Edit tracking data
────────────────────
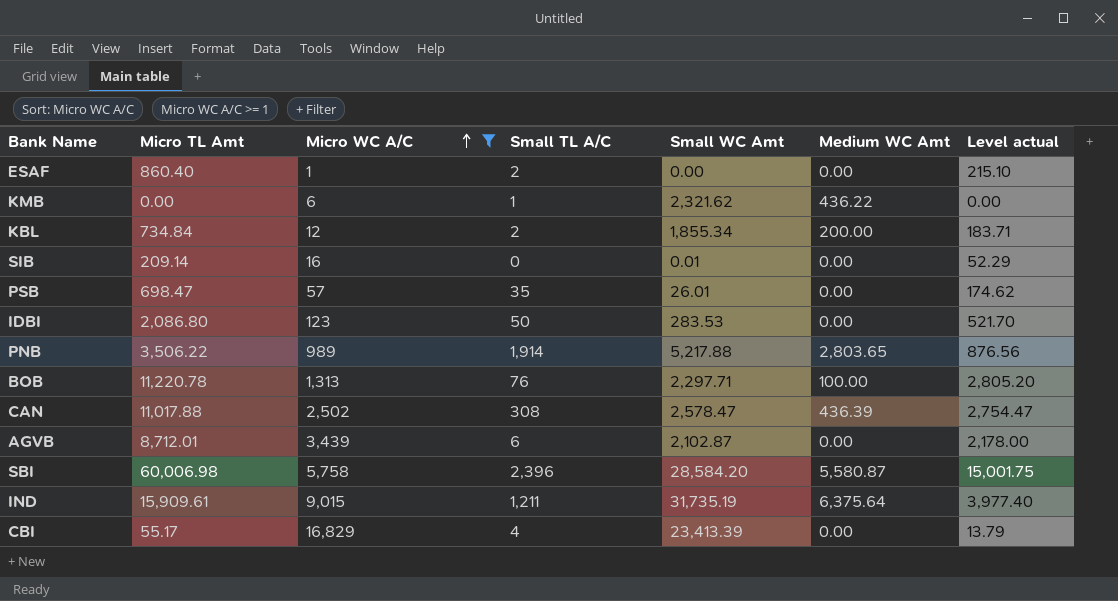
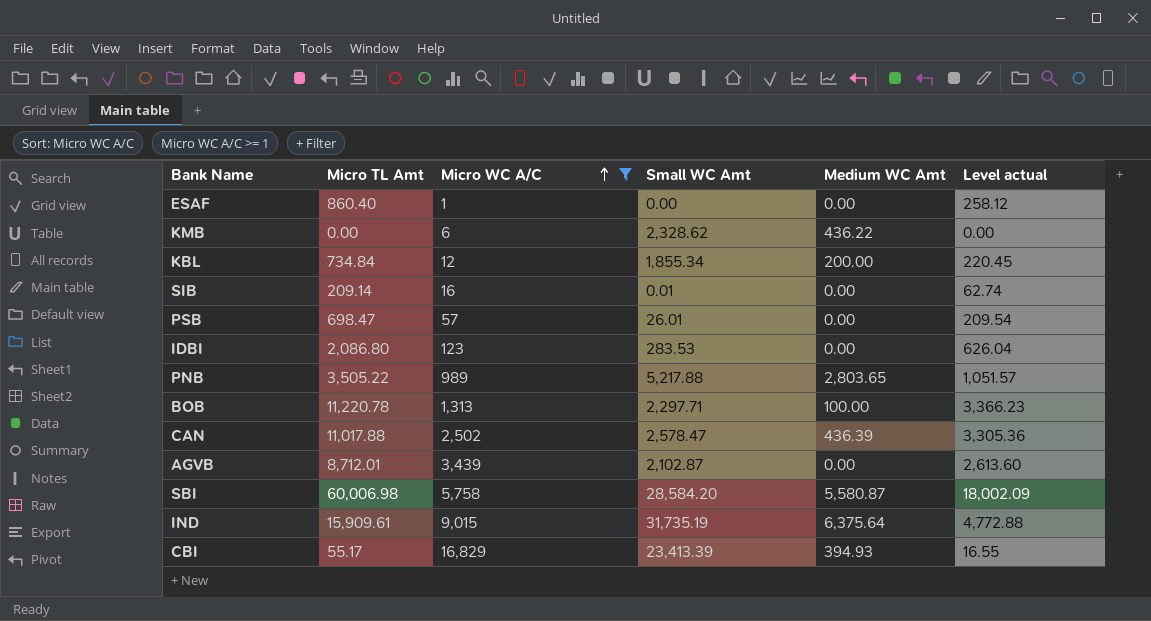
column Small TL A/C | position: 4 -> none
column Level actual | formula: [Micro TL Amt] * 0.25 -> [Micro TL Amt] * 0.3
KMB | Small WC Amt: 2,321.62 -> 2,328.62
PNB | Micro TL Amt: 3,506.22 -> 3,505.22
CBI | Medium WC Amt: 0.00 -> 394.93

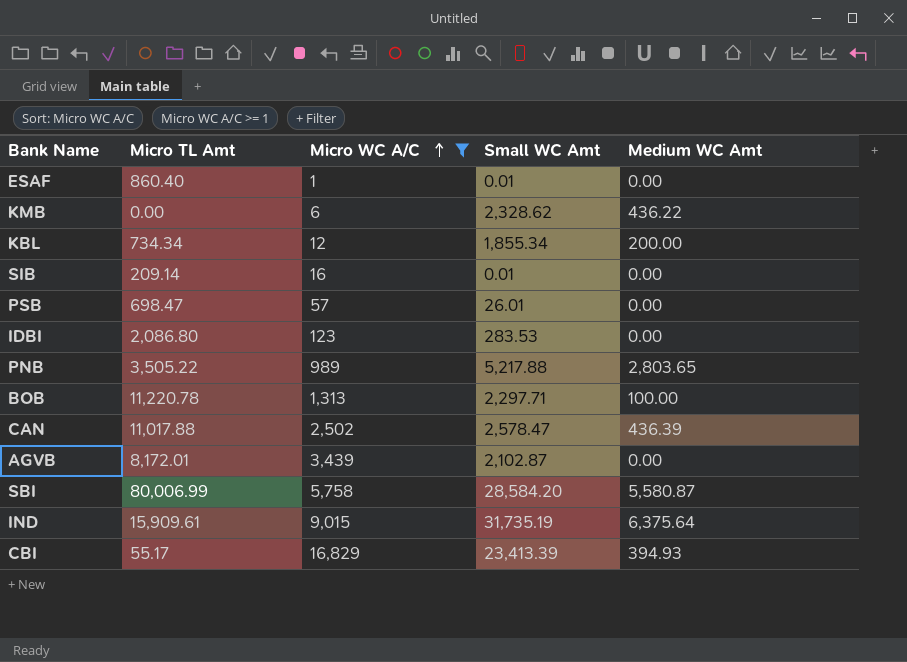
column Level actual | formula: [Micro TL Amt] * 0.3 -> none
ESAF | Small WC Amt: 0.00 -> 0.01
KBL | Micro TL Amt: 734.84 -> 734.34
AGVB | Micro TL Amt: 8,712.01 -> 8,172.01
SBI | Micro TL Amt: 60,006.98 -> 80,006.99

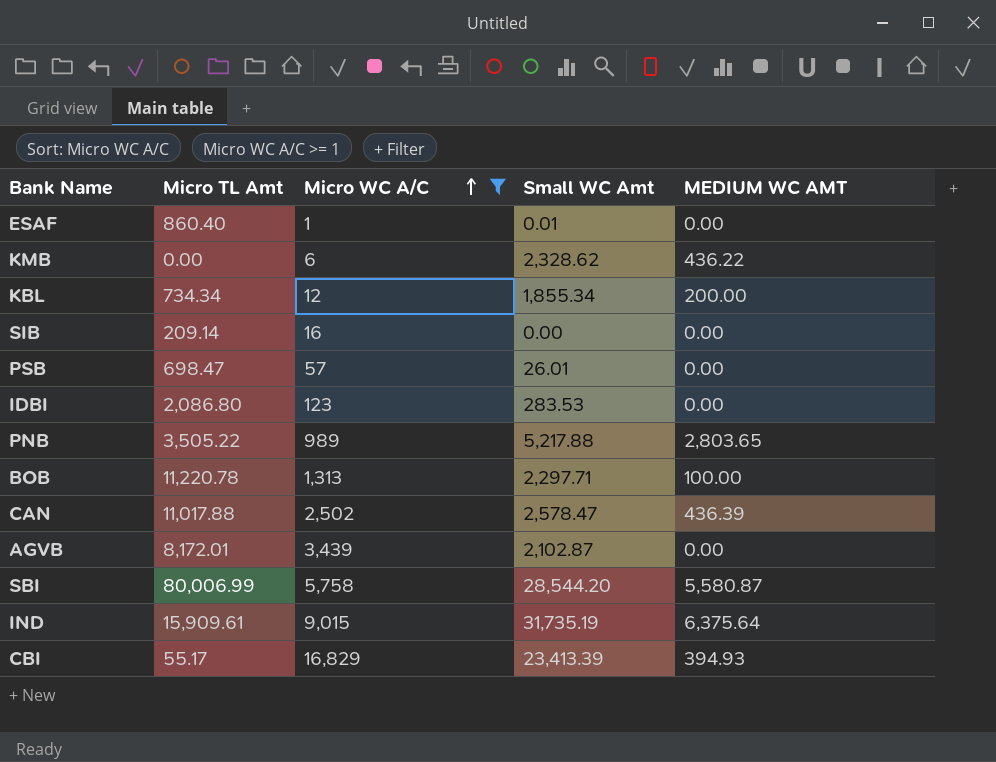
column name: Medium WC Amt -> MEDIUM WC AMT
SIB | Small WC Amt: 0.01 -> 0.00
SBI | Small WC Amt: 28,584.20 -> 28,544.20

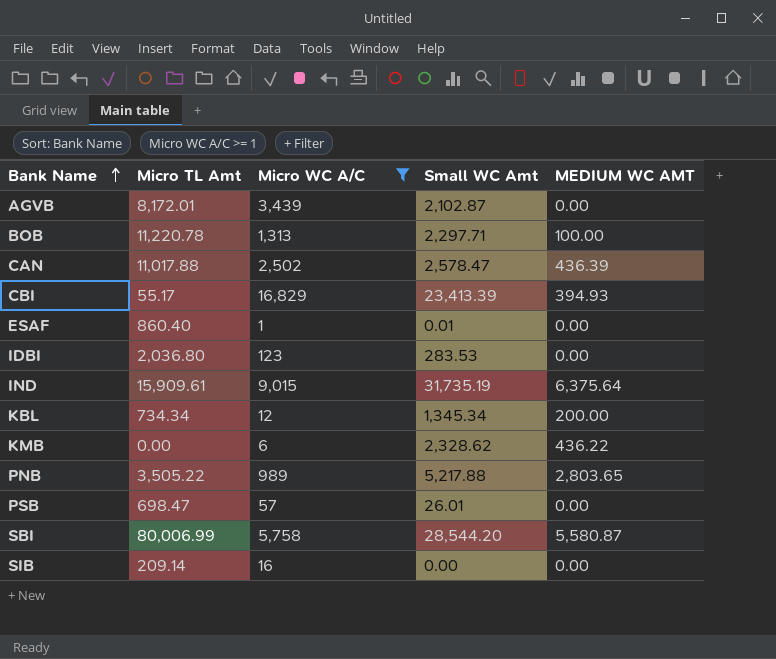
row order: Micro WC A/C ascending -> Bank Name ascending
IDBI | Micro TL Amt: 2,086.80 -> 2,036.80
KBL | Small WC Amt: 1,855.34 -> 1,345.34

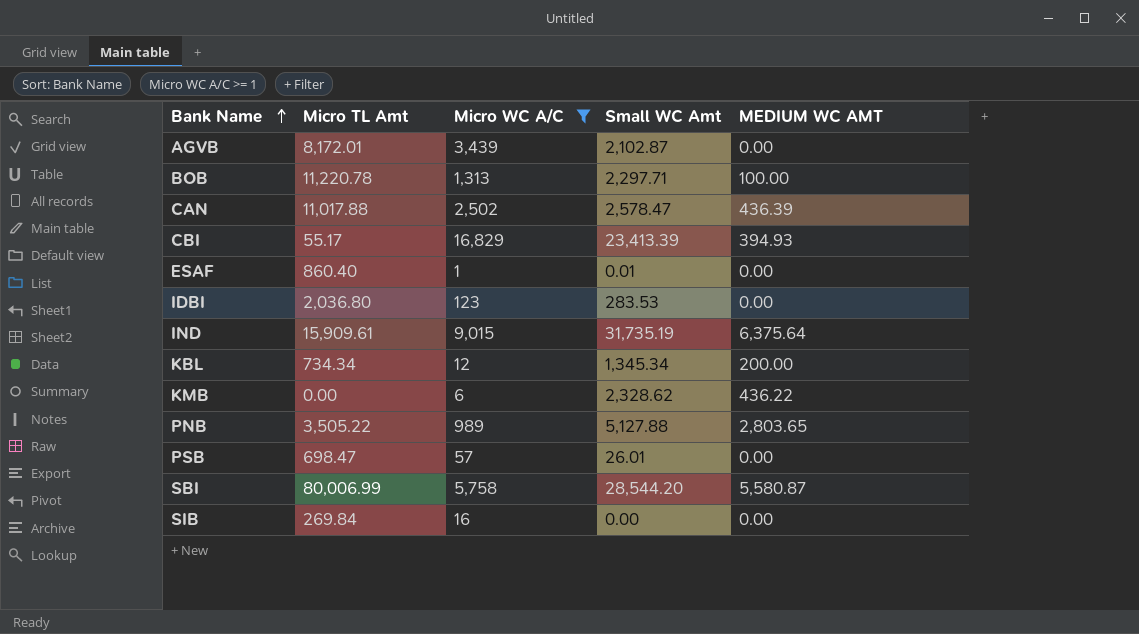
PNB | Small WC Amt: 5,217.88 -> 5,127.88
SIB | Micro TL Amt: 209.14 -> 269.84

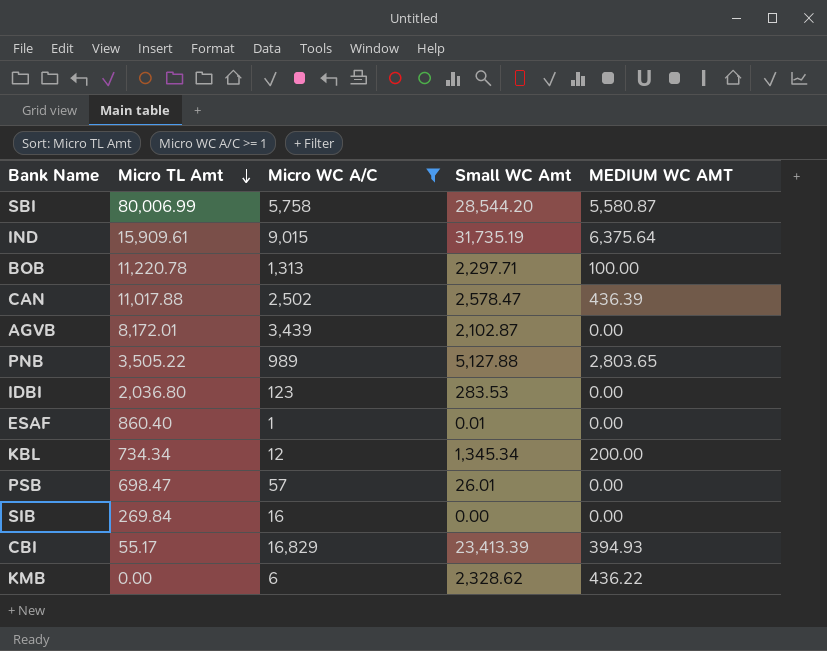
row order: Bank Name ascending -> Micro TL Amt descending

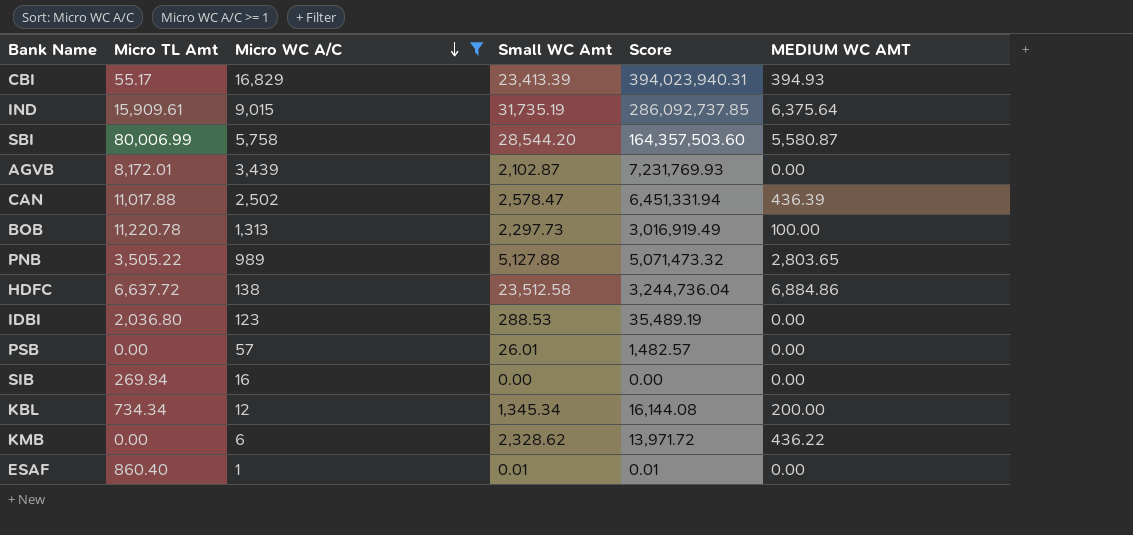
row order: Micro TL Amt descending -> Micro WC A/C descending
column Score | formula: none -> [Micro WC A/C] * [Small WC Amt]
BOB | Small WC Amt: 2,297.71 -> 2,297.73
row HDFC: none -> 6,637.72 | 138 | 23,512.58 | 3,244,736.04 | 6,884.86
IDBI | Small WC Amt: 283.53 -> 288.53
PSB | Micro TL Amt: 698.47 -> 0.00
────────────────────
### Problem statement
Down to the last line, return the entries above exactly, with no pictures.

### Exercise solution
column Small TL A/C | position: 4 -> none
column Level actual | formula: [Micro TL Amt] * 0.25 -> [Micro TL Amt] * 0.3
KMB | Small WC Amt: 2,321.62 -> 2,328.62
PNB | Micro TL Amt: 3,506.22 -> 3,505.22
CBI | Medium WC Amt: 0.00 -> 394.93

column Level actual | formula: [Micro TL Amt] * 0.3 -> none
ESAF | Small WC Amt: 0.00 -> 0.01
KBL | Micro TL Amt: 734.84 -> 734.34
AGVB | Micro TL Amt: 8,712.01 -> 8,172.01
SBI | Micro TL Amt: 60,006.98 -> 80,006.99

column name: Medium WC Amt -> MEDIUM WC AMT
SIB | Small WC Amt: 0.01 -> 0.00
SBI | Small WC Amt: 28,584.20 -> 28,544.20

row order: Micro WC A/C ascending -> Bank Name ascending
IDBI | Micro TL Amt: 2,086.80 -> 2,036.80
KBL | Small WC Amt: 1,855.34 -> 1,345.34

PNB | Small WC Amt: 5,217.88 -> 5,127.88
SIB | Micro TL Amt: 209.14 -> 269.84

row order: Bank Name ascending -> Micro TL Amt descending

row order: Micro TL Amt descending -> Micro WC A/C descending
column Score | formula: none -> [Micro WC A/C] * [Small WC Amt]
BOB | Small WC Amt: 2,297.71 -> 2,297.73
row HDFC: none -> 6,637.72 | 138 | 23,512.58 | 3,244,736.04 | 6,884.86
IDBI | Small WC Amt: 283.53 -> 288.53
PSB | Micro TL Amt: 698.47 -> 0.00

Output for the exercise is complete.